--- Data provided ---
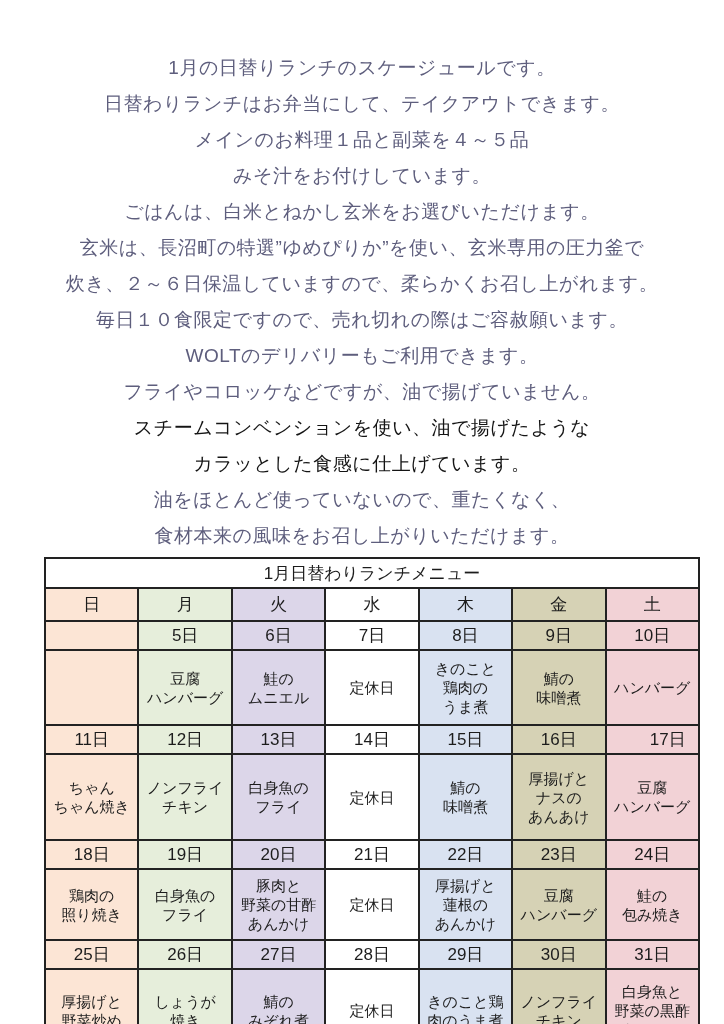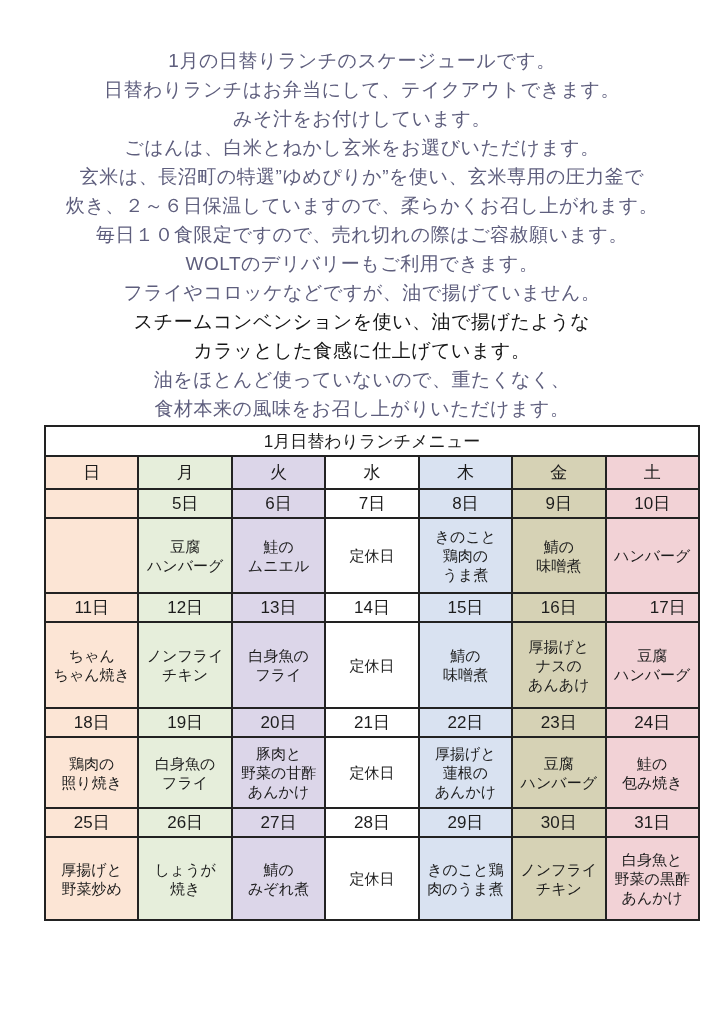--- a/index.html
+++ b/index.html
@@ -15,7 +15,7 @@
     text-align: center;
   }
   .intro p {
-    margin: 0;
+    margin: 7px;
     font-size: 19px;
     line-height: 29px;
     color: var(--intro-color, #5e5e7d);

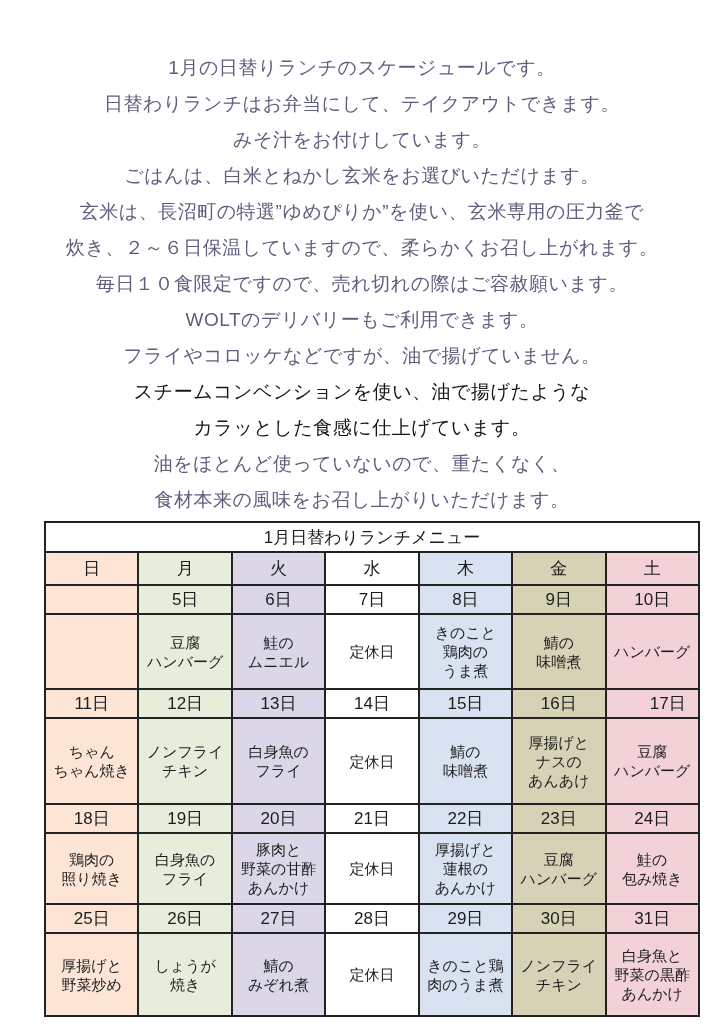--- a/index.html
+++ b/index.html
@@ -69,6 +69,7 @@
 <div class="intro" id="intro-block">
     <p>1月の日替りランチのスケージュールです。</p>
     <p>日替わりランチはお弁当にして、テイクアウトできます。</p>
+    <p>メインのお料理１品と副菜を４～５品</p>
     <p>みそ汁をお付けしています。</p>
     <p>ごはんは、白米とねかし玄米をお選びいただけます。</p>
     <p>玄米は、長沼町の特選”ゆめぴりか”を使い、玄米専用の圧力釜で</p>

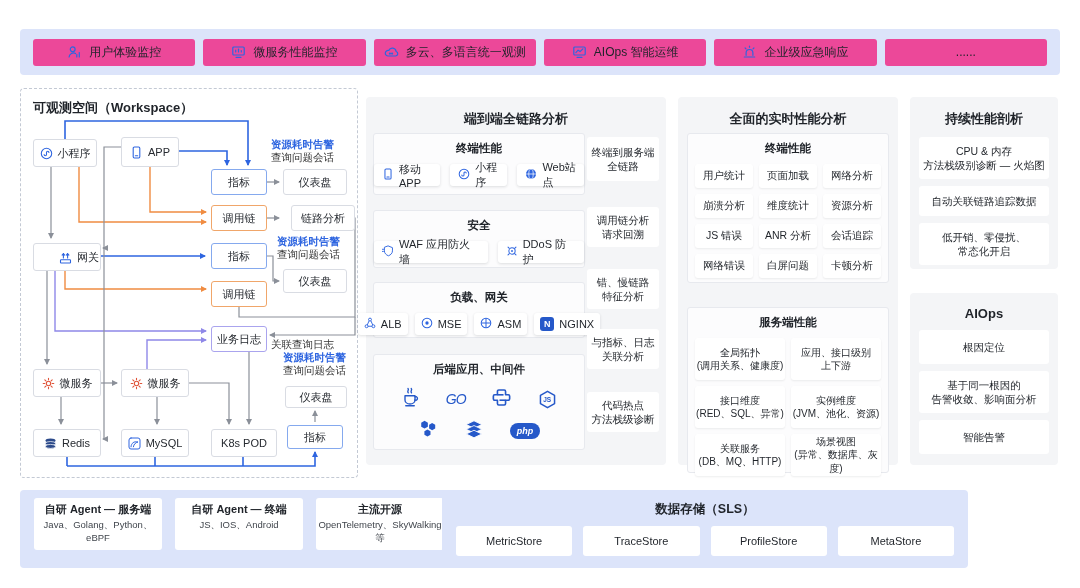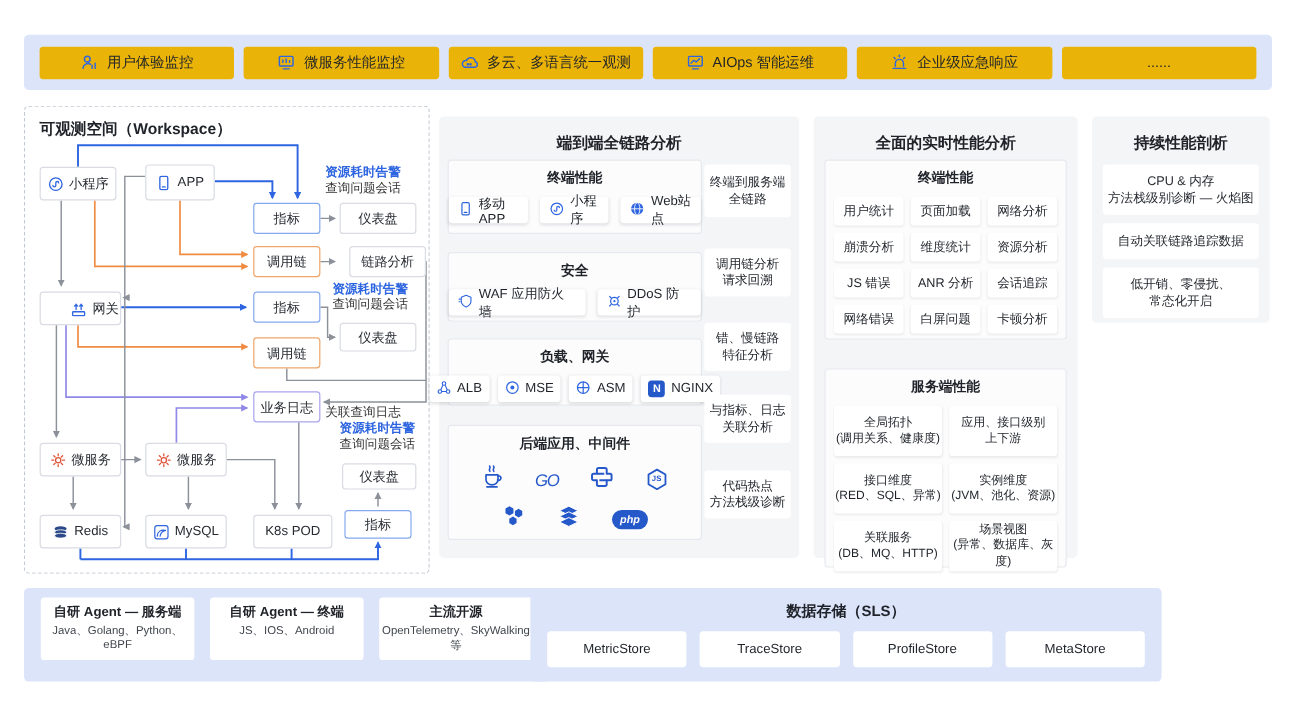--- a/index.html
+++ b/index.html
@@ -8,7 +8,7 @@
   
   .top-bar{position:absolute;left:20px;top:29px;width:1040px;height:46px;background:#dce4fa;
            border-radius:4px;display:flex;align-items:center;gap:8px;padding:0 13px;box-sizing:border-box;}
-  .tb-btn{flex:1;height:27px;background:#eab308;border-radius:3px;display:flex;align-items:center;
+  .tb-btn{flex:1;height:27px;background:#ec4899;border-radius:3px;display:flex;align-items:center;
           justify-content:center;gap:7px;font-size:12px;color:#1f2329;cursor:pointer;}
   .tb-ic{display:flex;align-items:center;}
   

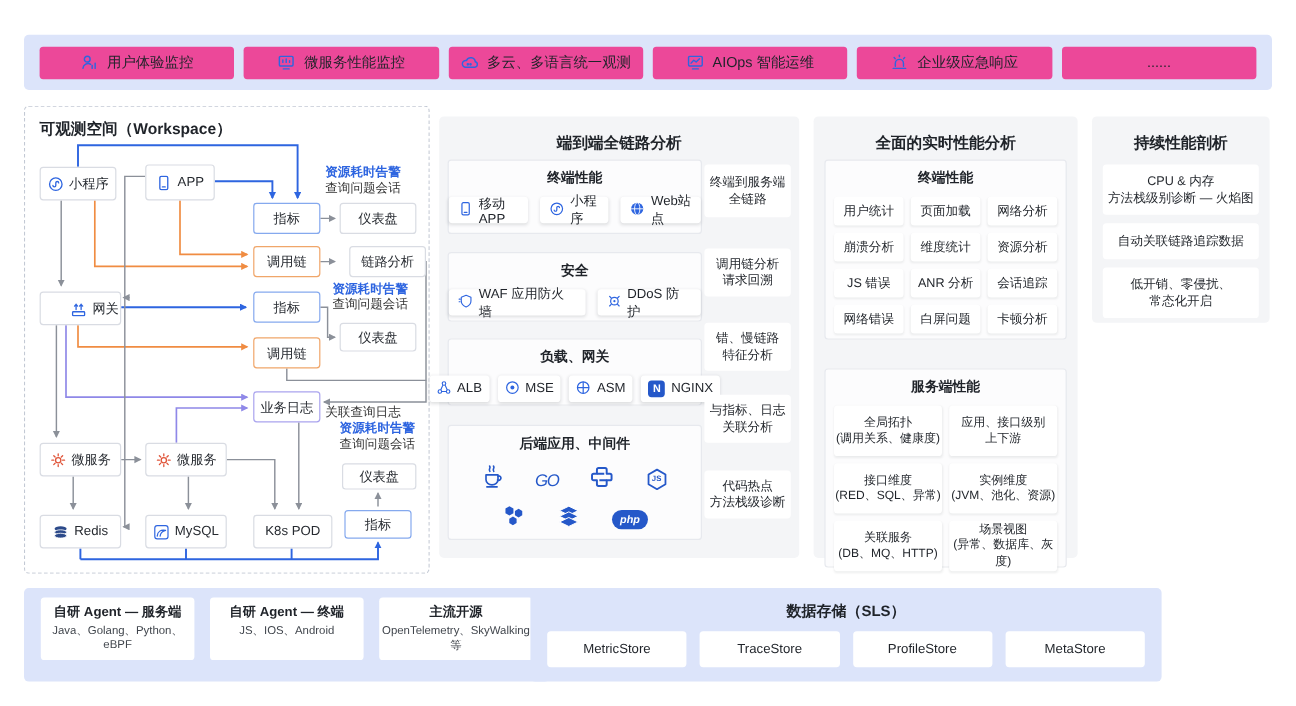--- a/index.html
+++ b/index.html
@@ -524,6 +524,15 @@
     </div>
   </div>
 
+  <div class="panel side aiops-p">
+    <div class="panel-title">AIOps</div>
+    <div class="side-body">
+      <div class="side-box" style="min-height:34px;">根因定位</div>
+      <div class="side-box pre" style="min-height:42px;">基于同一根因的
+告警收敛、影响面分析</div>
+      <div class="side-box" style="min-height:34px;">智能告警</div>
+    </div>
+  </div>
 
   <div class="bottom collect">
     <div class="bt-row">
---
__Work instruction__. Repeat the records word for word and drop any pictures.

__Final answer__.
--- a/index.html
+++ b/index.html
@@ -15,7 +15,7 @@
     text-align: center;
   }
   .intro p {
-    margin: 0;
+    margin: 7px;
     font-size: 19px;
     line-height: 29px;
     color: var(--intro-color, #5e5e7d);

--- a/index.html
+++ b/index.html
@@ -69,6 +69,7 @@
 <div class="intro" id="intro-block">
     <p>1月の日替りランチのスケージュールです。</p>
     <p>日替わりランチはお弁当にして、テイクアウトできます。</p>
+    <p>メインのお料理１品と副菜を４～５品</p>
     <p>みそ汁をお付けしています。</p>
     <p>ごはんは、白米とねかし玄米をお選びいただけます。</p>
     <p>玄米は、長沼町の特選”ゆめぴりか”を使い、玄米専用の圧力釜で</p>

--- a/index.html
+++ b/index.html
@@ -8,7 +8,7 @@
   
   .top-bar{position:absolute;left:20px;top:29px;width:1040px;height:46px;background:#dce4fa;
            border-radius:4px;display:flex;align-items:center;gap:8px;padding:0 13px;box-sizing:border-box;}
-  .tb-btn{flex:1;height:27px;background:#eab308;border-radius:3px;display:flex;align-items:center;
+  .tb-btn{flex:1;height:27px;background:#ec4899;border-radius:3px;display:flex;align-items:center;
           justify-content:center;gap:7px;font-size:12px;color:#1f2329;cursor:pointer;}
   .tb-ic{display:flex;align-items:center;}
   

--- a/index.html
+++ b/index.html
@@ -524,6 +524,15 @@
     </div>
   </div>
 
+  <div class="panel side aiops-p">
+    <div class="panel-title">AIOps</div>
+    <div class="side-body">
+      <div class="side-box" style="min-height:34px;">根因定位</div>
+      <div class="side-box pre" style="min-height:42px;">基于同一根因的
+告警收敛、影响面分析</div>
+      <div class="side-box" style="min-height:34px;">智能告警</div>
+    </div>
+  </div>
 
   <div class="bottom collect">
     <div class="bt-row">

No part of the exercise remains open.